Analysts must seek diverse opinions both inside and outside their organization. This includes the clients that employ them, “news media accounts and general and specialized journals”. Since this paper was published in 2002, there’s no mention of social media sentiment, but my hunch is that it would fit into this tenet.

Of course, these accounts (especially the latter) must be subject to the “intellectual rigor” central to Kent’s ideology. However, there’s no mention that such accounts should support the analyst’s opinion; in fact, the doctrine explicitly states that this may not be the case.

7. Collective Responsibility for Judgment

As used here, the meaning of “collective responsibility” carries significance to understand. The doctrine straightforwardly asserts that analysts “should represent and defend the appropriate corporate point of view”, in other words, toe the line.

This view more opaquely implies that failure falls on the shoulders of the entire agency, or at least the directorate, rather than the individuals directly involved with a judgment.

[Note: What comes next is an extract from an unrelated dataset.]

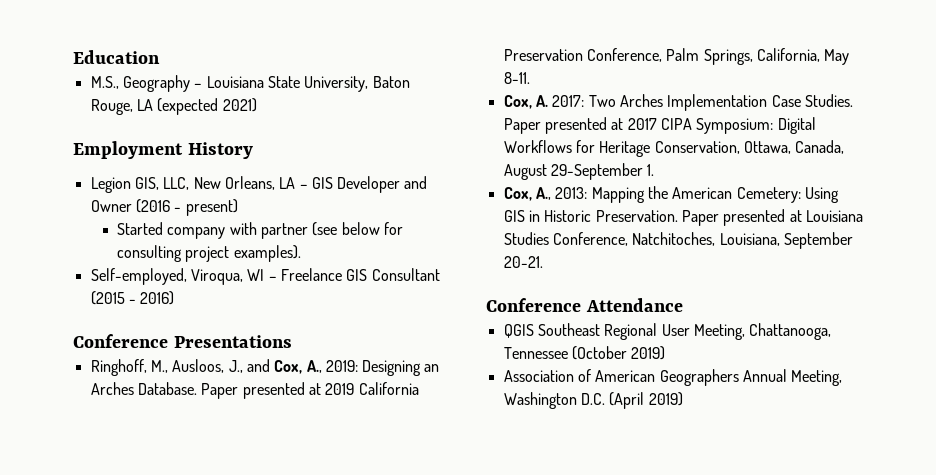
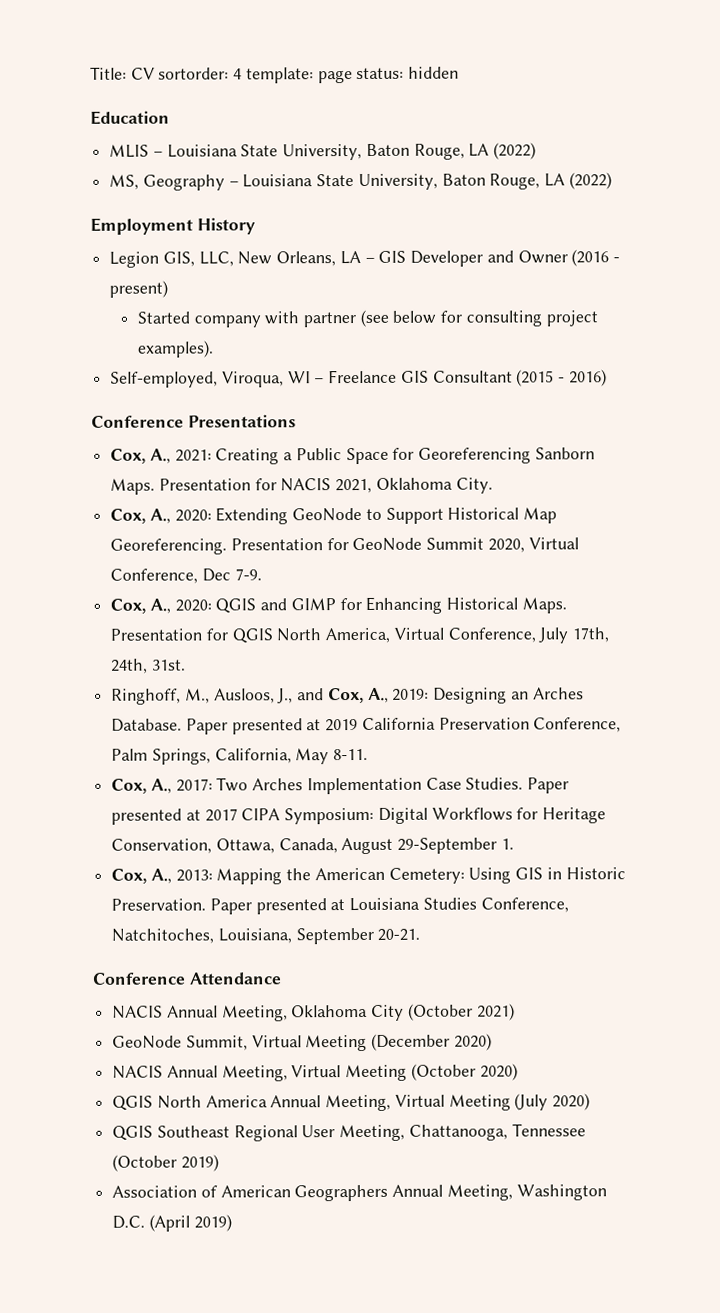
[73,50,160,64] [90,76,119,89] Education // M.S., -> [90,66,460,84] [90,110,170,125] [109,142,537,161] [109,174,140,190] Title: CV sortorder: 4 template: page status: hidden // Education // MLIS – Louisiana State University, Baton Rouge, LA (2022) // MS,
[157,98,257,115] (expected 2021) -> [568,172,612,190] (2022)
(292, 341) none -> [110,447,595,465] [110,477,493,495] [110,507,558,525] [110,537,579,555] [110,568,262,584] [110,596,567,614] [110,627,610,644] [111,658,186,674] // Cox, A., 2021: Creating a Public Space for Georeferencing Sanborn Maps. Presentation for NACIS 2021, Oklahoma City. // Cox, A., 2020: Extending GeoNode to Support Historical Map Georeferencing. Presentation for GeoNode Summit 2020, Virtual Conference, Dec 7-9. // Cox, A., 2020: QGIS and GIMP for Enhancing Historical Maps. Presentation for QGIS North America, Virtual Conference, July 17th, 24th, 31st.
[535,95,548,107] A. -> [150,778,172,794] A.,
(683, 305) none -> [112,1003,515,1022] [112,1033,492,1052] [112,1063,518,1082] [112,1093,591,1112] // NACIS Annual Meeting, Oklahoma City (October 2021) // GeoNode Summit, Virtual Meeting (December 2020) // NACIS Annual Meeting, Virtual Meeting (October 2020) // QGIS North America Annual Meeting, Virtual Meeting (July 2020)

This collective responsibility cultivates a culture that adheres tightly to established rules and procedures and does not proportionally reward risk-taking. These are not necessarily positive or negative aspects.

While this point speaks largely to organizational coordination, an understated requirement of such coordination is time. The analysis process takes time to refine its product because of the broad and nuanced perspectives that must be consulted, and because of the effort required to analyze each.

8. Effective communication of policy-support information and judgments

An intelligence product of any quality is worth nothing if communicated poorly. In the worst cases, poor delivery can even do harm. To label communication effective, analysts must make key points clear in a brief manner. Brevity is vital, as policymakers are busy and don’t have time or expertise to consider minutiae.

Opposite the value in brevity is value in clarity. Detail should be provided in a “carefully measured dose of detail” where its omission would create confusion.

Last, any uncertainty in the assessment should stem from the issue itself. Analysts can introduce endless uncertainty through the use of non-falsifiable judgements. Avoid such judgements.

9. Candid Admission of Mistakes

Naturally, providing falsifiable judgements means an analyst’s assessments are never guaranteed. When mistakes are made and an analyst is incorrect, the mistake provides an opportunity to learn. An analyst only learns a lesson after sincerely admitting that they made a mistake in the first place. Therefore, improvement relies upon the admission of mistakes.

Policymakers value this candor over backpedaling or excuse-making.